The pharmaceutical industry, another heavily regulated industry, has seen great advancements with AI, including help with drug discovery, drug manufacturing and clinical trials. AI technologies are able to better identify candidates for clinical trials by using a wider range of data and information from social media platforms, doctor visits and other alternate sources. This allows for better targeting, and quicker and less expensive trials overall. However, as with any regulated industry pharmaceutical companies need to have an audit trail with explainable steps and decisions documented as to how individuals were selected for trials. This is why addressing the idea of explainability is so important.
Challenges of regulating AI
When it comes to regulating AI, governments are still trying to catch up with the reality of this new technology. One unique approach that some governments are taking is the regulation of investment in AI. The belief is that controlling the flow of money to those working on AI will help to direct the expansion of the technology into areas of public benefit, while allowing laws to catch up to the technology itself. However, with the vast sums of money flowing into AI startups and vendors, the sheer quantity of capital will make any efforts to staunch growth through funding regulations a non-starter.
Governments around the world -- particularly in Europe, which is governed by GDPR rules -- are working on requiring transparency from companies. This means that companies would be required to tell users and anyone involved what the actual technology does and then allow users to give input in how the technology affects the outcome. This means that if AI was used to abuse rights in some way or in a way that actively worked against people, those affected could bring their cases to the courts and work with the government to control or end unethical practices. While this might be difficult to do now, only time will tell whether it ultimately ends up helping the public.
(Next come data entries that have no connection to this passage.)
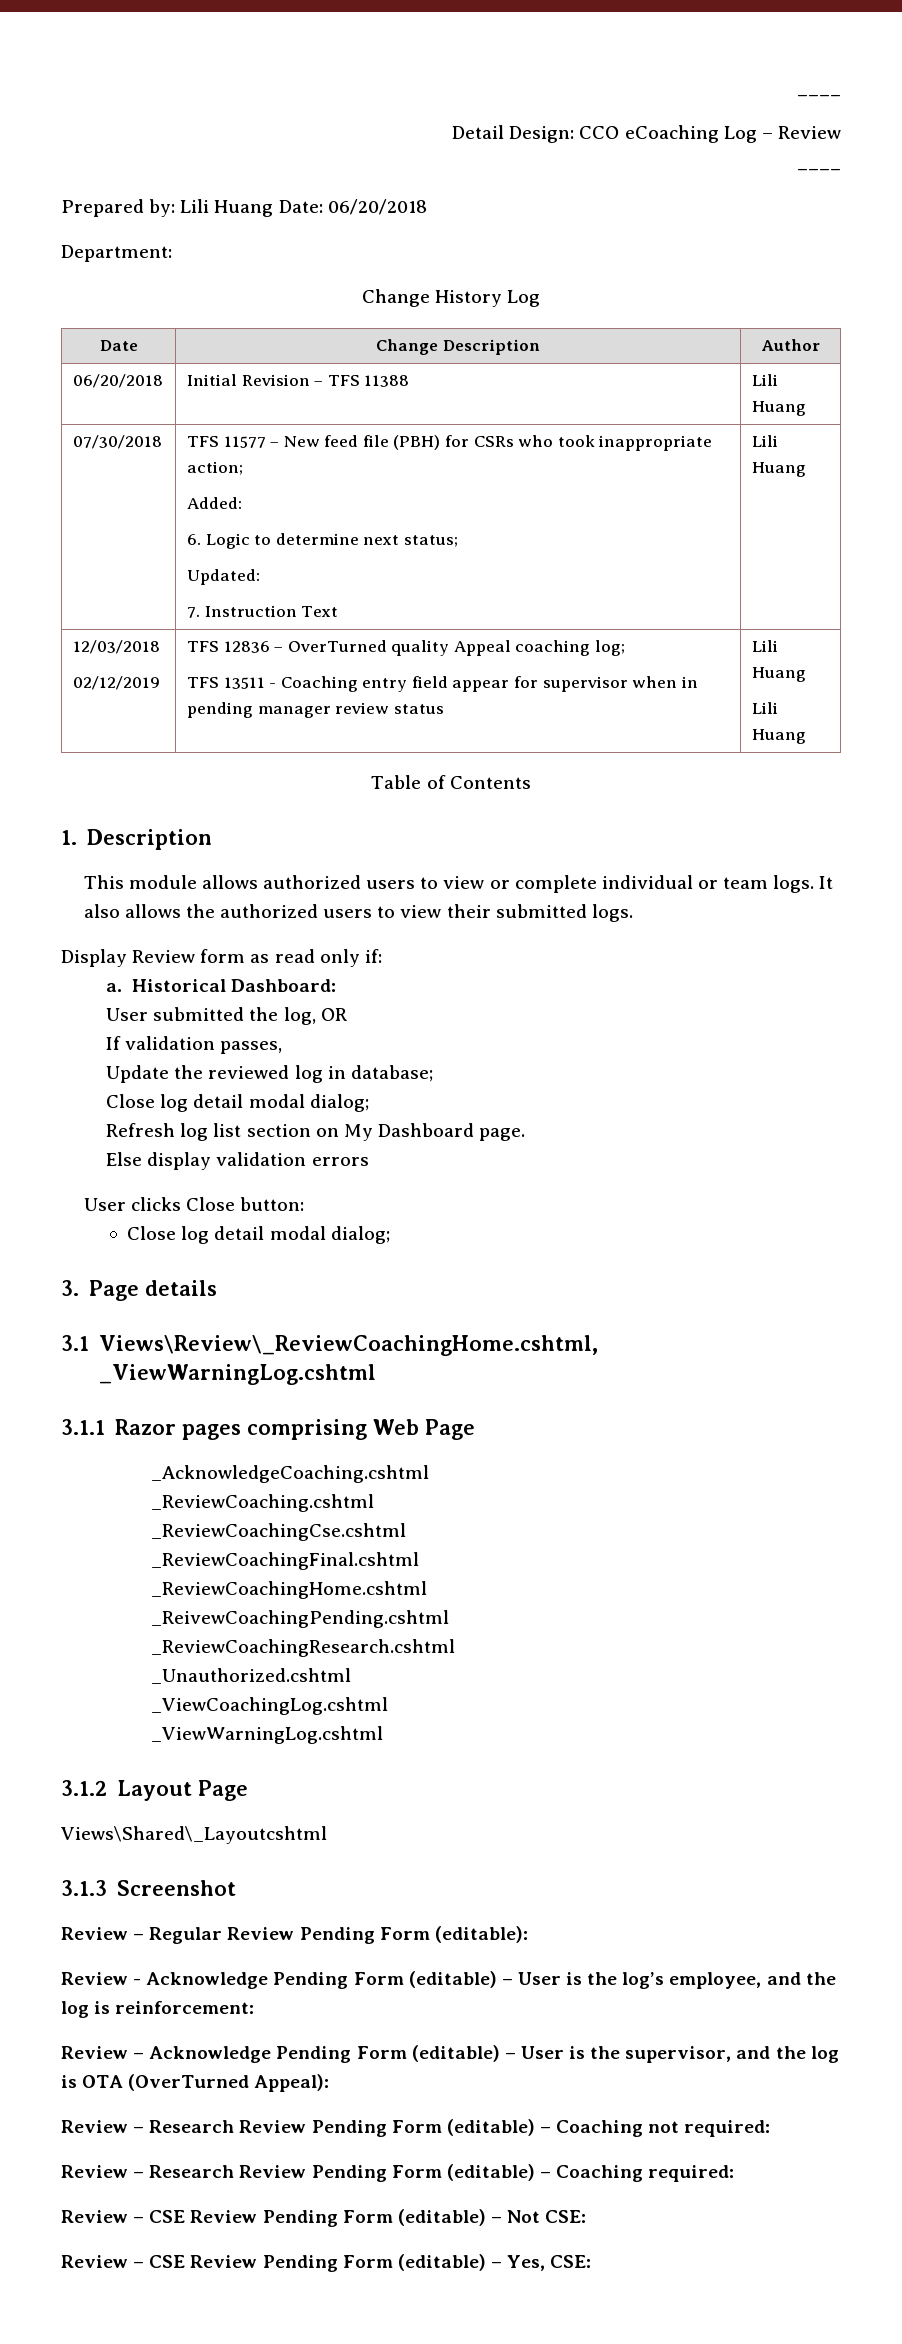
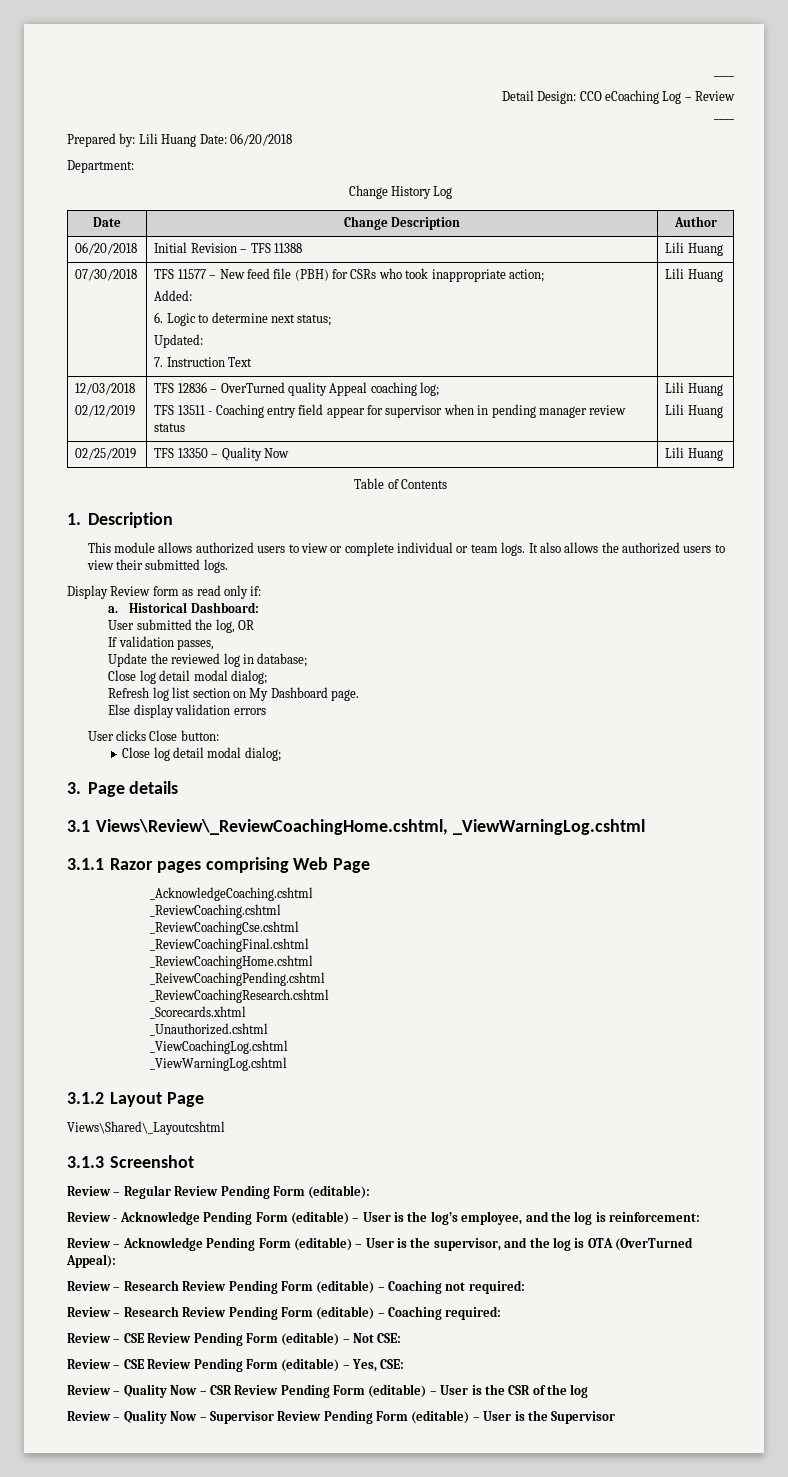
+ 02/25/2019 | TFS 13350 – Quality Now | Lili Huang
+ _Scorecards.xhtml
+ Review – Quality Now – CSR Review Pending Form (editable) – User is the CSR of the log
+ Review – Quality Now – Supervisor Review Pending Form (editable) – User is the Supervisor

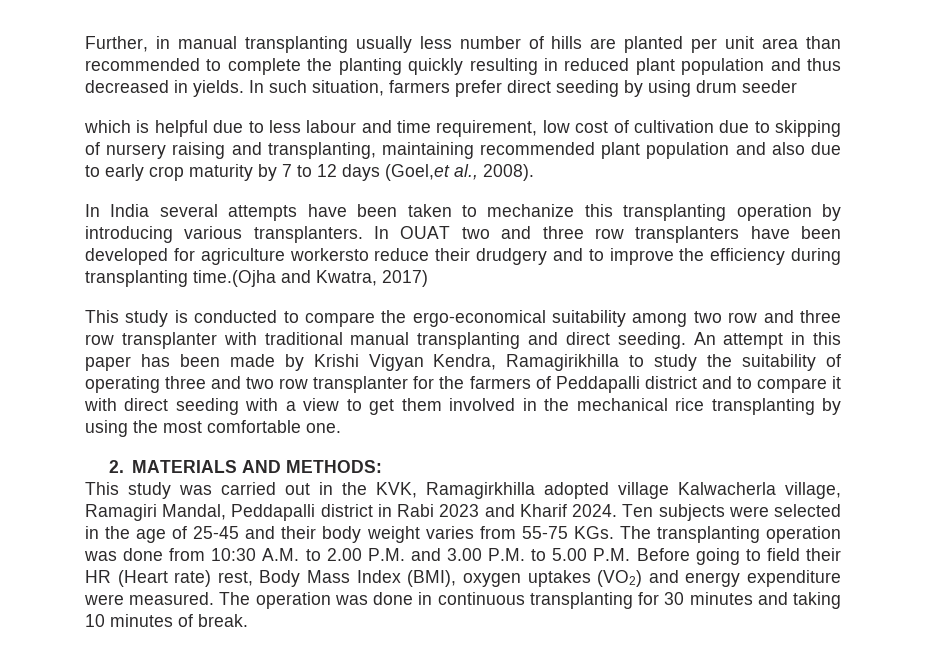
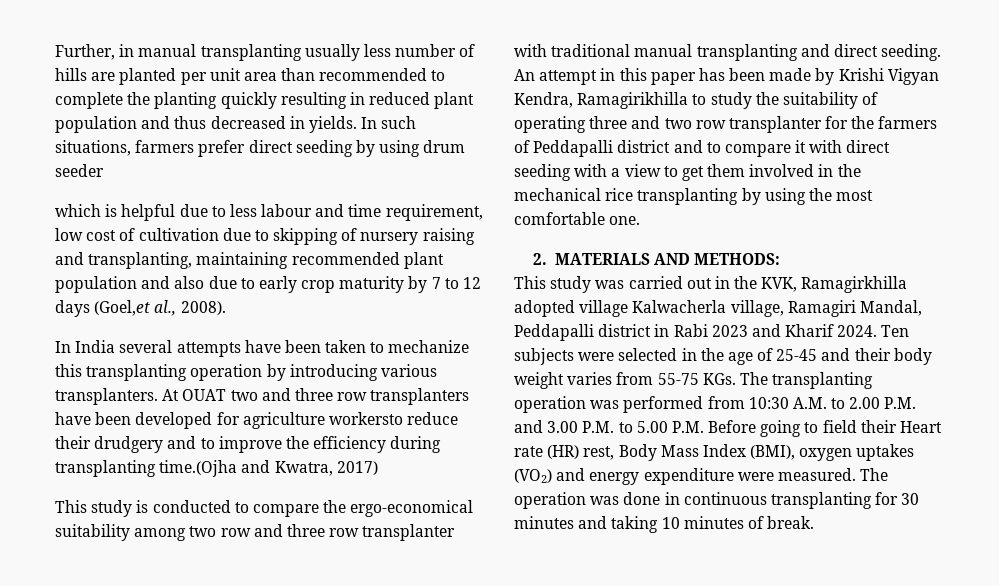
- In such situation, farmers prefer direct seeding by using drum seeder
+ In such situations, farmers prefer direct seeding by using drum seeder
- In OUAT two and three row transplanters have been developed for agriculture workersto reduce their drudgery and to improve the efficiency during transplanting time.(Ojha and Kwatra, 2017)
+ At OUAT two and three row transplanters have been developed for agriculture workersto reduce their drudgery and to improve the efficiency during transplanting time.(Ojha and Kwatra, 2017)
- Ten subjects were selected in the age of 25-45 and their body weight varies from 55-75 KGs. The transplanting operation was done from 10:30 A.M. to 2.00 P.M. and 3.00 P.M. to 5.00 P.M. Before going to field their HR (Heart rate) rest, Body Mass Index (BMI), oxygen uptakes (VO2) and energy expenditure were measured.
+ Ten subjects were selected in the age of 25-45 and their body weight varies from 55-75 KGs. The transplanting operation was performed from 10:30 A.M. to 2.00 P.M. and 3.00 P.M. to 5.00 P.M. Before going to field their Heart rate (HR) rest, Body Mass Index (BMI), oxygen uptakes (VO2) and energy expenditure were measured.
For companies that face the potential of regulatory penalties for non-compliance, AI can bring a lot of value helping with compliance, auditability and risk management. So on the one hand, AI introduces governance challenges, but it can also help solve existing ones. Having a governance framework in place is becoming increasingly important, especially for so-called "AI-" companies. In the coming years as AI becomes even more a part of our everyday lives, governments and organizations around the world will need to resolve key discussions concerning transparency, levels of explainability, and compliance related issues.